Ausgabe Juli 2007

Abschreckung nach der Abschreckung

Ernst-Otto Czempiel zum 80. Geburtstag

Spätestens seit den 50er Jahren und bis zur weltpolitischen Wende 1989-92 war die Abschreckungsstrategie in unterschiedlichen Ausprägungen und Akzentsetzungen das militärische Rückgrat des Ost-West-Konfliktes, der seinerseits in der vorherrschenden politischen Programmatik als ordnungspolitisch- ideologischer Systemantagonismus begriffen wurde.1 Zwar ist Abschreckung ein in manchen gesellschaftlichen Zusammenhängen zu beobachtender Regulationsmechanismus (so explizit in der unterstellten Wirkung strafrechtlicher Normen); seine besondere, konzeptuell ausdifferenzierte Prominenz erhielt das Konzept jedoch erst im Kontext der vorherrschenden Militärstrategie nach dem Zweiten Weltkrieg und hier insbesondere im Hinblick auf die Existenz von Nuklearwaffen.

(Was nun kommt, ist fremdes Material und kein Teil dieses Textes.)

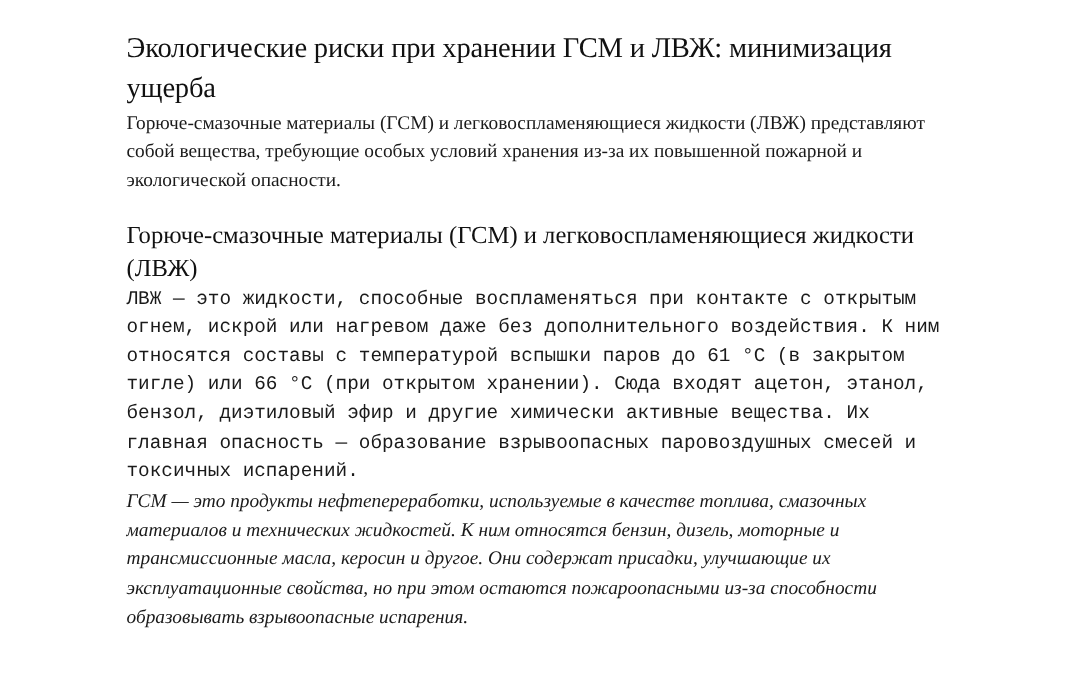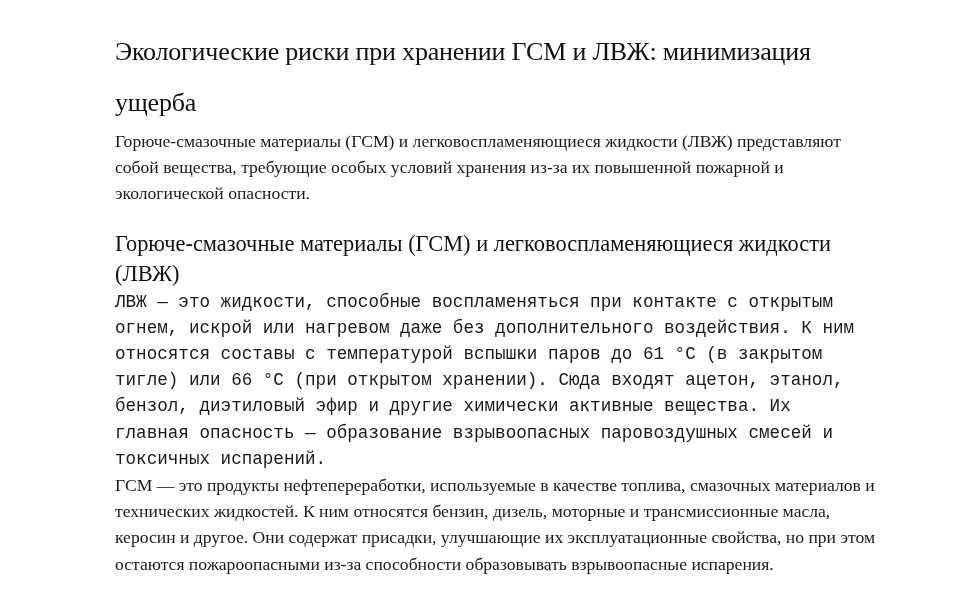"Экологические риски при хранении ГСМ" h1.title { line-height: 51px -> 36px }
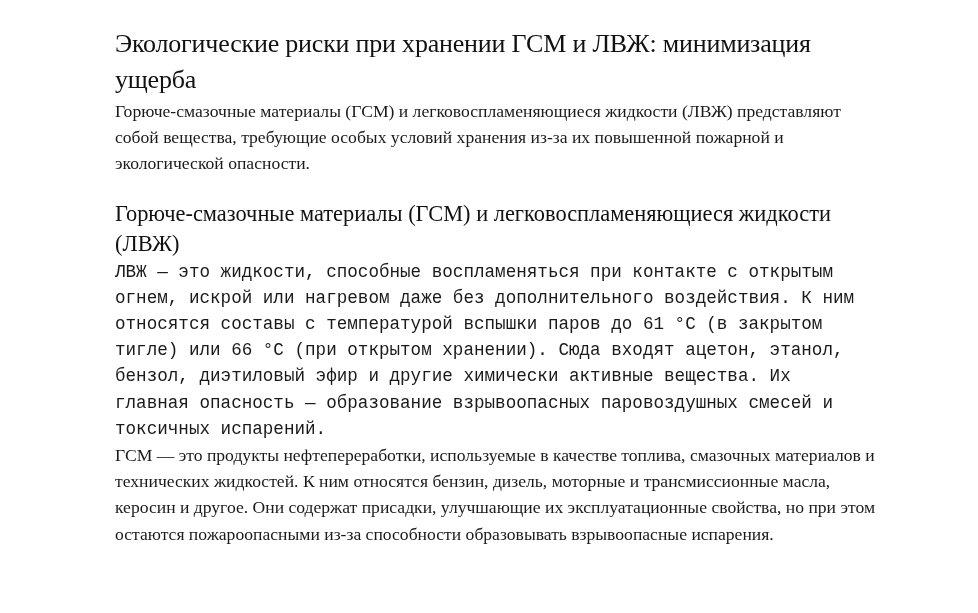"ГСМ — это продукты нефтепереработки," .p-gsm { font-style: none -> italic }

Diese Waffenpotentiale mit einer in der Kriegsgeschichte bis dato beispiellosen Zerstörungswirkung wurden zur Grundlage wechselseitiger Vernichtungsdrohung, was im politischen Alltagsgeschäft jedoch vernünftigerweise zu Selbstabschreckung im Sinne der Zähmung von Vernichtungsdrohung führte.